● Exercise objective
In the records below, find the line that contains "payment method: American Express -> Visa" and the line that contains "Damensandale aus rosafarbenem", then retype exactly those two lines and every line between them.
Available records section start
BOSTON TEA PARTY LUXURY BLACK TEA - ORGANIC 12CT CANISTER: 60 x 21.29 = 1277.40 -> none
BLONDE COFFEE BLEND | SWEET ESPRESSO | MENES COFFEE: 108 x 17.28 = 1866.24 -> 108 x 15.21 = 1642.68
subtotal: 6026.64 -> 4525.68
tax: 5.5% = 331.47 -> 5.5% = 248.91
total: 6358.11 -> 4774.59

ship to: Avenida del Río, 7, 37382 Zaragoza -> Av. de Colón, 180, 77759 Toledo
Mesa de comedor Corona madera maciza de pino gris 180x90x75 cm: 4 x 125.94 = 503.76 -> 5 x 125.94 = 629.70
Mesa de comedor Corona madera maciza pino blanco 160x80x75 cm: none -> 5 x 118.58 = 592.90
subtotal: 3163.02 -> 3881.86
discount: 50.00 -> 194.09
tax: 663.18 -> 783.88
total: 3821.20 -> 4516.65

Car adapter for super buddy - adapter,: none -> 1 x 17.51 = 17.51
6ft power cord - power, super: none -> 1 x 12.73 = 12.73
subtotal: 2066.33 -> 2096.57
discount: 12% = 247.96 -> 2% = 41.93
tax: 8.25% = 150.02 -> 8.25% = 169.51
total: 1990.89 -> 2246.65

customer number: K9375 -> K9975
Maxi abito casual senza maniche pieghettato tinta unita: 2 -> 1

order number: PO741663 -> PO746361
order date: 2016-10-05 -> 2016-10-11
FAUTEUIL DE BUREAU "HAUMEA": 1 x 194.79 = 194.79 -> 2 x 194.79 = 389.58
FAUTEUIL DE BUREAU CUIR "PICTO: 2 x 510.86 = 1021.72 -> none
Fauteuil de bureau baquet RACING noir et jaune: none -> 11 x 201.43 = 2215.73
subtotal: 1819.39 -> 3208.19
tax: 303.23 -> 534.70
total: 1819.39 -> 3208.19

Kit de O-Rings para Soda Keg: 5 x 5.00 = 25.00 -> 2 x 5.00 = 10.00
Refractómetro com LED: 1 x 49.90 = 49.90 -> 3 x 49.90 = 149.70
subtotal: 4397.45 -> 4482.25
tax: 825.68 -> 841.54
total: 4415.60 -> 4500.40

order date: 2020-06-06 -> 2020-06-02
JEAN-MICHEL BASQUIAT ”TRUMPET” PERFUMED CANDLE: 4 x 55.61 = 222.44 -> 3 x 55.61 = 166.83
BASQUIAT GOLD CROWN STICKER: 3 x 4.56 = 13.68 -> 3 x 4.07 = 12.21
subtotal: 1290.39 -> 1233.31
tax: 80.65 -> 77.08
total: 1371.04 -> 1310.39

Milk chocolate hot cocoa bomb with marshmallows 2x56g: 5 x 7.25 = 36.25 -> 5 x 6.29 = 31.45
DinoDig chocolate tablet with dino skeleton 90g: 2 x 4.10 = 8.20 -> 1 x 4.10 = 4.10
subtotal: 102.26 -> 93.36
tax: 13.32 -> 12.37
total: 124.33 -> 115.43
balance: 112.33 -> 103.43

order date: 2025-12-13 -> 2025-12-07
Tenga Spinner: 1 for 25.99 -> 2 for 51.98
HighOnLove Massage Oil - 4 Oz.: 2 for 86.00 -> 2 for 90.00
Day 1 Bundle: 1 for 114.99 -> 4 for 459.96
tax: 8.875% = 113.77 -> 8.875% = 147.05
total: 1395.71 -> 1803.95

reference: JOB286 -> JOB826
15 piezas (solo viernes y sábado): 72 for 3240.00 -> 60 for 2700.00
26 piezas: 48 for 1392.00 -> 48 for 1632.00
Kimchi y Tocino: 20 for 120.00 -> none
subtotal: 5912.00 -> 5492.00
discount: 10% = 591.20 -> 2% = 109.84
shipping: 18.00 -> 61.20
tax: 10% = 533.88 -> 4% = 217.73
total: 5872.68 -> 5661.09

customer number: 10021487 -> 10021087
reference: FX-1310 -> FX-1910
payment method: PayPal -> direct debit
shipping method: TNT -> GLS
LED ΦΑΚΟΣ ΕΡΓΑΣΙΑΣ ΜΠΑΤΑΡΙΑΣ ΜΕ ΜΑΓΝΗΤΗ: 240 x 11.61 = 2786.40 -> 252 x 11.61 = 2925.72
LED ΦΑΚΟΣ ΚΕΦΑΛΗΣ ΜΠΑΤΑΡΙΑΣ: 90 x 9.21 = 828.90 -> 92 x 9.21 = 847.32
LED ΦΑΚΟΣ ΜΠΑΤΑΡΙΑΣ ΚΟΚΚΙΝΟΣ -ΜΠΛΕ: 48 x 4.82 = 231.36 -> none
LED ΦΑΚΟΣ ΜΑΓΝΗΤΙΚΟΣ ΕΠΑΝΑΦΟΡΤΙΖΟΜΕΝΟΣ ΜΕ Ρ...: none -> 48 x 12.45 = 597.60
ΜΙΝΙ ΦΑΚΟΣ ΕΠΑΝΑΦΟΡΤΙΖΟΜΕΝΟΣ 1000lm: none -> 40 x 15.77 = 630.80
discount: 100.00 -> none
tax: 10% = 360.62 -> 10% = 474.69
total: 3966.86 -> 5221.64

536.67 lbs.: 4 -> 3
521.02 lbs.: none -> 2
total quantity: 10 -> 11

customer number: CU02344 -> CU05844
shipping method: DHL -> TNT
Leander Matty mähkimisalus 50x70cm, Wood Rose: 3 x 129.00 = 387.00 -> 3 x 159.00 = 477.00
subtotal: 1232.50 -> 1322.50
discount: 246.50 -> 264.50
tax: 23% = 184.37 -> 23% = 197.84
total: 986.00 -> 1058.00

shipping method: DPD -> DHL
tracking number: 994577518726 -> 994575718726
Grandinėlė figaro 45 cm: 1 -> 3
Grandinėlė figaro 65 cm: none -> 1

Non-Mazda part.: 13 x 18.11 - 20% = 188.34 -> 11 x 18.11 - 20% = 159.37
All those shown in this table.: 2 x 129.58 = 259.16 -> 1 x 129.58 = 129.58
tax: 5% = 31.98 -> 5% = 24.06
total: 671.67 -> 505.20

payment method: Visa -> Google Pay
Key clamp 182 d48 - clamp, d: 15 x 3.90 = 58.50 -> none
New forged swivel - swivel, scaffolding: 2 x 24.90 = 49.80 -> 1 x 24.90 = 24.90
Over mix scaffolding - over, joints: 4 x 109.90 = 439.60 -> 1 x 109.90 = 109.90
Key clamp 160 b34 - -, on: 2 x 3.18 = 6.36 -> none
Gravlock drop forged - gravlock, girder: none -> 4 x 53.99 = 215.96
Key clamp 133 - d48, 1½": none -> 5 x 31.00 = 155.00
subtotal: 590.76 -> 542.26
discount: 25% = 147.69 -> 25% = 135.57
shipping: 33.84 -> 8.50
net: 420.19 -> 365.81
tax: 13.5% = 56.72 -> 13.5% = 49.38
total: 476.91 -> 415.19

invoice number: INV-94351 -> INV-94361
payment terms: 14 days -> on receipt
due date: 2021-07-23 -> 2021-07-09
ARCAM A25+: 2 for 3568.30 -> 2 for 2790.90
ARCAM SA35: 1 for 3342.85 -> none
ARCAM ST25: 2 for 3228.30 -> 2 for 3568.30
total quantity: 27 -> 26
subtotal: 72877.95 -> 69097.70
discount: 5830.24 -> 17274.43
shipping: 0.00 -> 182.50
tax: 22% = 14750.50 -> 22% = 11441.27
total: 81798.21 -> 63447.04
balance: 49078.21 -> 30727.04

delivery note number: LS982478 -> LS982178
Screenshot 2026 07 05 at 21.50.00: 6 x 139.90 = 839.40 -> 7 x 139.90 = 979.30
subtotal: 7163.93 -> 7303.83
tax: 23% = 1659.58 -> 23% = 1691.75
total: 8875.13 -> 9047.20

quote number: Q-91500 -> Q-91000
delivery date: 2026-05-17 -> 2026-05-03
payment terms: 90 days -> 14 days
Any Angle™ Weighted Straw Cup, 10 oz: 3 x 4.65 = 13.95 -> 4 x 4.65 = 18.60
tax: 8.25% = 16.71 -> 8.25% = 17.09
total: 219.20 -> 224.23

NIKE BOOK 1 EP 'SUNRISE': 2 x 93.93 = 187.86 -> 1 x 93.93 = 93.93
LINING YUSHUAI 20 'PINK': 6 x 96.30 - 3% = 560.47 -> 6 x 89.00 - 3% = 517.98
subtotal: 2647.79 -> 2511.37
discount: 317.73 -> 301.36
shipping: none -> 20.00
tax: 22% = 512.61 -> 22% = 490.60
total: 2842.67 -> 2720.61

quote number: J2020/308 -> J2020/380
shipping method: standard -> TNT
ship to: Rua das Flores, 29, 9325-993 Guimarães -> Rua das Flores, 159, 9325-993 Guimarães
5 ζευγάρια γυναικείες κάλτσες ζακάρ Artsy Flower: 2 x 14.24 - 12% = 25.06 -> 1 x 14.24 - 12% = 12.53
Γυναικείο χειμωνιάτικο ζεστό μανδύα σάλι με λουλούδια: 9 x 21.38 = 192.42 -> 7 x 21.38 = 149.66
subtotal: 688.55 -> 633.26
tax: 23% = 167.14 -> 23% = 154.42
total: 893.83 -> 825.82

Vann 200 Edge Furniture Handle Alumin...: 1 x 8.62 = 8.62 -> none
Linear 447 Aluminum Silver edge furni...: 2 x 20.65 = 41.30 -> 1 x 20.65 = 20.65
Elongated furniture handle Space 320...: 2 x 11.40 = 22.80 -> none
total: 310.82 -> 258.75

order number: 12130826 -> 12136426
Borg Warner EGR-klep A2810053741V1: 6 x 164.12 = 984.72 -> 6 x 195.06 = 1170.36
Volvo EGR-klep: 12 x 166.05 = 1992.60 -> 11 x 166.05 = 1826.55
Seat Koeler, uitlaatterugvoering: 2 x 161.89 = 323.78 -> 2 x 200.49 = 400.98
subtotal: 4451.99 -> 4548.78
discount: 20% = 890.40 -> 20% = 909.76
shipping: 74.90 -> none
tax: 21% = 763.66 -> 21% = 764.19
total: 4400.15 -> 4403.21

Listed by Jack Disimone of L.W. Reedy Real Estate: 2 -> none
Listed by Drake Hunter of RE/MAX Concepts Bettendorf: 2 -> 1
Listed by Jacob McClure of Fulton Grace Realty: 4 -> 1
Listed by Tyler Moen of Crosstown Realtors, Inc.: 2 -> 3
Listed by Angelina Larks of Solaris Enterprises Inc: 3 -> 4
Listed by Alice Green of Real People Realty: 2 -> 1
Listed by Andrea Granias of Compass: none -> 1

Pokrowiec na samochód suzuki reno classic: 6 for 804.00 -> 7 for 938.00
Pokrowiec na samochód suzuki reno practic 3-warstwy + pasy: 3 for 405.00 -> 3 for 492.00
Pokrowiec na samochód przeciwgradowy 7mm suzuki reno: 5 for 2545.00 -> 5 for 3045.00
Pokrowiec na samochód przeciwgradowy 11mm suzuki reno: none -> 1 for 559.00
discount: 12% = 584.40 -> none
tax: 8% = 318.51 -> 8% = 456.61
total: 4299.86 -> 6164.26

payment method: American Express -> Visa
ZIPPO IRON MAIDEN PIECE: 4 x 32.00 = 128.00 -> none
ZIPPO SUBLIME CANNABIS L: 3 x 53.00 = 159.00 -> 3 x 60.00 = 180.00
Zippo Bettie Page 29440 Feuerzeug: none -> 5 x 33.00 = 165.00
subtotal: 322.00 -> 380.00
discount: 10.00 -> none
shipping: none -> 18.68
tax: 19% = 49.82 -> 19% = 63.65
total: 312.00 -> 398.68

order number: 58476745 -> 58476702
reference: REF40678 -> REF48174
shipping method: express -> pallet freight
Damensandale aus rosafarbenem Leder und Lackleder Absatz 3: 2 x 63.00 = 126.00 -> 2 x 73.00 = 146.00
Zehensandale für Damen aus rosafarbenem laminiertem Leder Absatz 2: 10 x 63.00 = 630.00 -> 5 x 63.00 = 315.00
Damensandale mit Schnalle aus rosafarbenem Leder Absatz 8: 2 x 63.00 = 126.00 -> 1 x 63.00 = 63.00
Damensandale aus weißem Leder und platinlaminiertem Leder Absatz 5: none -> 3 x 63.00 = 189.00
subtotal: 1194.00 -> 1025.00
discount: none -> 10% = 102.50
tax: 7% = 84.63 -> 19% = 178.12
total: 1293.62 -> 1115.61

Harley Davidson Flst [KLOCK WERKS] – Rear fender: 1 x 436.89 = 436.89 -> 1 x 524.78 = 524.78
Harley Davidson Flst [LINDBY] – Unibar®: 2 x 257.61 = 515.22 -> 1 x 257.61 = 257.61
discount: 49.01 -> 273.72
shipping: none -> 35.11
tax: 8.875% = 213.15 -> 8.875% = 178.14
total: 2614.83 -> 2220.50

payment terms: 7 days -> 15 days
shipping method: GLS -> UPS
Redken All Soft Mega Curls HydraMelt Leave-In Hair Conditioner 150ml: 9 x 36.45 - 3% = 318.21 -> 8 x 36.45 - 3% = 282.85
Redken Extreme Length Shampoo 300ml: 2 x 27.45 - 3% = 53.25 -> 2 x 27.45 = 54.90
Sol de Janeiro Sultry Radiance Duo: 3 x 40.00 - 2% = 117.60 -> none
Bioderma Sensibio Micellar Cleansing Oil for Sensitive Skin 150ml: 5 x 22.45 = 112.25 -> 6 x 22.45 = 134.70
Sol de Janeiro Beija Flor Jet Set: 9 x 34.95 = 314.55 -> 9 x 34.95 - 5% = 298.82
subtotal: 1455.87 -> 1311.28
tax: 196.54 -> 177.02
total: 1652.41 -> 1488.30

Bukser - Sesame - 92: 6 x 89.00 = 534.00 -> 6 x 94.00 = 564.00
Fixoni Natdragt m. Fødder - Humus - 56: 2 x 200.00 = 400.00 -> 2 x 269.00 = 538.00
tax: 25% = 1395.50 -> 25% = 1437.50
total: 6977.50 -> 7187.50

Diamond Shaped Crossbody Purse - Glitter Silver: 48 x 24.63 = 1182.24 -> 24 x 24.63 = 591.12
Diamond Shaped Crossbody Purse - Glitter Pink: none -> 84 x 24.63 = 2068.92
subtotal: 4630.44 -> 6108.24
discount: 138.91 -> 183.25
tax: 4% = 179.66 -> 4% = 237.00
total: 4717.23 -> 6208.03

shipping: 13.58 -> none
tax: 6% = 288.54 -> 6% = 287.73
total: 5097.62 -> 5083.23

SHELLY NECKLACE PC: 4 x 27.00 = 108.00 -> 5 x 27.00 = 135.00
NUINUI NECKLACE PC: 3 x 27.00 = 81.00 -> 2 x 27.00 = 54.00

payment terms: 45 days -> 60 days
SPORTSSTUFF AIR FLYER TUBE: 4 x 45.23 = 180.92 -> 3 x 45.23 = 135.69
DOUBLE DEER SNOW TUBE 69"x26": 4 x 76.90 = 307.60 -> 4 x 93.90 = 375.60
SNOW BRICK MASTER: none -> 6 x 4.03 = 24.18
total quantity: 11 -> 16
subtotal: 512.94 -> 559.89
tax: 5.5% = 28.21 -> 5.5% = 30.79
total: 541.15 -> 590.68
Available records section end
● Problem solution
payment method: American Express -> Visa
ZIPPO IRON MAIDEN PIECE: 4 x 32.00 = 128.00 -> none
ZIPPO SUBLIME CANNABIS L: 3 x 53.00 = 159.00 -> 3 x 60.00 = 180.00
Zippo Bettie Page 29440 Feuerzeug: none -> 5 x 33.00 = 165.00
subtotal: 322.00 -> 380.00
discount: 10.00 -> none
shipping: none -> 18.68
tax: 19% = 49.82 -> 19% = 63.65
total: 312.00 -> 398.68

order number: 58476745 -> 58476702
reference: REF40678 -> REF48174
shipping method: express -> pallet freight
Damensandale aus rosafarbenem Leder und Lackleder Absatz 3: 2 x 63.00 = 126.00 -> 2 x 73.00 = 146.00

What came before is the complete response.